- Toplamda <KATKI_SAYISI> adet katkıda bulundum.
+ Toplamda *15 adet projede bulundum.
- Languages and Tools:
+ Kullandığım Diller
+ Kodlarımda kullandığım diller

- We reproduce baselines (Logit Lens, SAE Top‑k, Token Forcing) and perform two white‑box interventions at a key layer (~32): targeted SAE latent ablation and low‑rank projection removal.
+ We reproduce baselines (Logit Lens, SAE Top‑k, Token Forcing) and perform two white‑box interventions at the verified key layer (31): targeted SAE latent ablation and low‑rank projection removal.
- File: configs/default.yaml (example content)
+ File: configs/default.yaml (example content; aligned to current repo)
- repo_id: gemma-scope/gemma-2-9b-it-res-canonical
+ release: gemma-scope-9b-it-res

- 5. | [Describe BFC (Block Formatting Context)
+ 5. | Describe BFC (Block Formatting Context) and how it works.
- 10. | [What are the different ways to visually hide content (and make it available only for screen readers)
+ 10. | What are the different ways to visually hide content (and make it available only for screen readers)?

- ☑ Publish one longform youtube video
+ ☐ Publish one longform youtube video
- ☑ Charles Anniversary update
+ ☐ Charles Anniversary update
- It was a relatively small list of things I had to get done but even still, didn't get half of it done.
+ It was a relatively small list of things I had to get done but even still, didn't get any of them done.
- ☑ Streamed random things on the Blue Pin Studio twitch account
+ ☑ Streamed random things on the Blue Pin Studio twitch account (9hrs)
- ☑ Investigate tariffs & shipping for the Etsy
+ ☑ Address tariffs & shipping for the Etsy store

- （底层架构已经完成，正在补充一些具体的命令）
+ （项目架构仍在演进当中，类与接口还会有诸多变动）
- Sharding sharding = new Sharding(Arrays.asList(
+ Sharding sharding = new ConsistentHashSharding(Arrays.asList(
━━━━━━━━━━
■ **EXERCISE REQUIREMENTS**:
From the line that contains "- Languages and" down to the last line of the listing above, repeat each line exactly, and include nothing else.

■ **PROBLEM SOLUTION**:
- Languages and Tools:
+ Kullandığım Diller
+ Kodlarımda kullandığım diller

- We reproduce baselines (Logit Lens, SAE Top‑k, Token Forcing) and perform two white‑box interventions at a key layer (~32): targeted SAE latent ablation and low‑rank projection removal.
+ We reproduce baselines (Logit Lens, SAE Top‑k, Token Forcing) and perform two white‑box interventions at the verified key layer (31): targeted SAE latent ablation and low‑rank projection removal.
- File: configs/default.yaml (example content)
+ File: configs/default.yaml (example content; aligned to current repo)
- repo_id: gemma-scope/gemma-2-9b-it-res-canonical
+ release: gemma-scope-9b-it-res

- 5. | [Describe BFC (Block Formatting Context)
+ 5. | Describe BFC (Block Formatting Context) and how it works.
- 10. | [What are the different ways to visually hide content (and make it available only for screen readers)
+ 10. | What are the different ways to visually hide content (and make it available only for screen readers)?

- ☑ Publish one longform youtube video
+ ☐ Publish one longform youtube video
- ☑ Charles Anniversary update
+ ☐ Charles Anniversary update
- It was a relatively small list of things I had to get done but even still, didn't get half of it done.
+ It was a relatively small list of things I had to get done but even still, didn't get any of them done.
- ☑ Streamed random things on the Blue Pin Studio twitch account
+ ☑ Streamed random things on the Blue Pin Studio twitch account (9hrs)
- ☑ Investigate tariffs & shipping for the Etsy
+ ☑ Address tariffs & shipping for the Etsy store

- （底层架构已经完成，正在补充一些具体的命令）
+ （项目架构仍在演进当中，类与接口还会有诸多变动）
- Sharding sharding = new Sharding(Arrays.asList(
+ Sharding sharding = new ConsistentHashSharding(Arrays.asList(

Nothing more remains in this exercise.